During his first term in office, Bush promoted the negotiation of new free trade agreements with several American countries, which was the hallmark of his Administration's policy in relation to the Western Hemisphere. In the framework of this policy, he traveled to Peru and El Salvador on March 23 and 24, 2002. In Peru, he met with the President of that country and with the Presidents of Colombia, Bolivia and Ecuador, in order to reach an agreement with agreement to renew the ATPA (Andean Trade Promotion Act), by which the US granted tariff freedom on a wide range of exports from those countries. Finally, the matter was resolved with the enactment in October of the same year of the ATPDEA (Andean Trade Promotion and Drug Eradication Act), which maintained tariff freedoms in compensation for the fight against drug trafficking, in an attempt to economically develop the region to create alternatives to cocaine production. Finally, in the case of El Salvador, he met with the Central American presidents to discuss the possibility of a Free Trade Agreement with the region (known in English as CAFTA) in exchange for a reinforcement of security in the areas of the fight against drug trafficking and terrorism. The treaty was ratified three years later by the U.S. congress . Bush revisited Latin America up to eleven times during his second term.
Chart 1. Own elaboration with data from Office of the Historian.
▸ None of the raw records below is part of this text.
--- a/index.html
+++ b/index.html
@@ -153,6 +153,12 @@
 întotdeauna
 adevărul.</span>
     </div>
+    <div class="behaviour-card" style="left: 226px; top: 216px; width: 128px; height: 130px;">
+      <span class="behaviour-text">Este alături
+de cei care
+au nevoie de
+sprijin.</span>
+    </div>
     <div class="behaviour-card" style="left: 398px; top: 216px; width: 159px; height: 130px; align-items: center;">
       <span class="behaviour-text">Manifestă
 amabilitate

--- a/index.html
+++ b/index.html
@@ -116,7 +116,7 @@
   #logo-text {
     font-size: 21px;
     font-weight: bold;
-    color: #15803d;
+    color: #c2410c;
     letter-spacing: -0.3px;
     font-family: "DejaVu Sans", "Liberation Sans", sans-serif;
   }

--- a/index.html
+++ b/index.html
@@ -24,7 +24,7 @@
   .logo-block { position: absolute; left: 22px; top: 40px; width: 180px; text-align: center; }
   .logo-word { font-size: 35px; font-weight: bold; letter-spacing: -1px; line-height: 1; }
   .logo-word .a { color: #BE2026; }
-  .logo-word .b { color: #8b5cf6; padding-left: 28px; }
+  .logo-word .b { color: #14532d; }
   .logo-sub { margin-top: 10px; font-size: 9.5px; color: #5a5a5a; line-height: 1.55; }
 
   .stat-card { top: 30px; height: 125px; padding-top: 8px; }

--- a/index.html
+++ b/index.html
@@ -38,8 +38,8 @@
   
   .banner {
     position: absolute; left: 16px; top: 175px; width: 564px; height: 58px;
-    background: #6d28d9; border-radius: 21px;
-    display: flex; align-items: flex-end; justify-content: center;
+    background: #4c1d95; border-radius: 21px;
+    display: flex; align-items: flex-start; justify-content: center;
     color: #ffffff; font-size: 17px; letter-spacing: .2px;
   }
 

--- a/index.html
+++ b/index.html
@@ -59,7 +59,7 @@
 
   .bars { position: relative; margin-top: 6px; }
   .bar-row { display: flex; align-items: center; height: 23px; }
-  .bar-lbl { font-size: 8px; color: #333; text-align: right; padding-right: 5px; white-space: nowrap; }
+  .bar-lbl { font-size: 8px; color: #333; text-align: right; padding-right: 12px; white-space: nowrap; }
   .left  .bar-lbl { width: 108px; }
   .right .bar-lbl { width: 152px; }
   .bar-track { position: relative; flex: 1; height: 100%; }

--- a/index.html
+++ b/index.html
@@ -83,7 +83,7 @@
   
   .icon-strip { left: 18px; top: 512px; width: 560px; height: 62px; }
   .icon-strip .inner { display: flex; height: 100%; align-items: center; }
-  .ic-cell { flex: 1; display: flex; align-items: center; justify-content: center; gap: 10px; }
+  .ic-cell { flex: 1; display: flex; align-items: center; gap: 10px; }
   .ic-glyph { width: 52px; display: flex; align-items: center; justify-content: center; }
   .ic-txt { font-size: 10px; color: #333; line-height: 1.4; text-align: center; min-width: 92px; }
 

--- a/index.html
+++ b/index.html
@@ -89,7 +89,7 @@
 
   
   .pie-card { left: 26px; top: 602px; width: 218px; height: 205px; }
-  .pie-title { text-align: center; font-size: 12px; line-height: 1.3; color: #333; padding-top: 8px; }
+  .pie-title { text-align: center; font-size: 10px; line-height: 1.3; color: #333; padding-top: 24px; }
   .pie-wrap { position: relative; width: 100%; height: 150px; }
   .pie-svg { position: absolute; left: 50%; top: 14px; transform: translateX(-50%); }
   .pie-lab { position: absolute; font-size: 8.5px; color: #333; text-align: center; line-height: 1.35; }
Obama: two Summits of the Americas
Obama began his tour of diplomatic visits to Latin America with attendance to the V Summit of the Americas, held in Port-au-Prince, Trinidad and Tobago. The Summit brought together all the leaders of the sovereign countries of the Americas with the exception of Cuba and was aimed at coordinating efforts to recover from the recent crisis of 2008 with mentions of the importance of environmental and energy sustainability. Obama returned to attend in 2012 to the VI Summit of the Americas held this time in Cartagena de Indias (Colombia). This Summit was not attended by any representative of Ecuador or Nicaragua in protest at the exclusion to date of Cuba. Neither the President of Haiti nor the Venezuelan President Hugo Chávez attended, alleging medical reasons. The summit discussed again issues of Economics and security, with special relevance to the war against drugs and organized crime, as well as the development of environmental policies. In addition, he took advantage of this visit to announce together with Juan Manuel Santos, the entrance in effect of the Free Trade Agreement between Colombia and the US, negotiated by the Bush Administration and ratified after some delay by the US congress . The Democratic President also had the opportunity to visit the region on the occasion of the G-20 meeting meeting in Mexico, but this time the main focus of topic was on solutions to stop the European debt crisis.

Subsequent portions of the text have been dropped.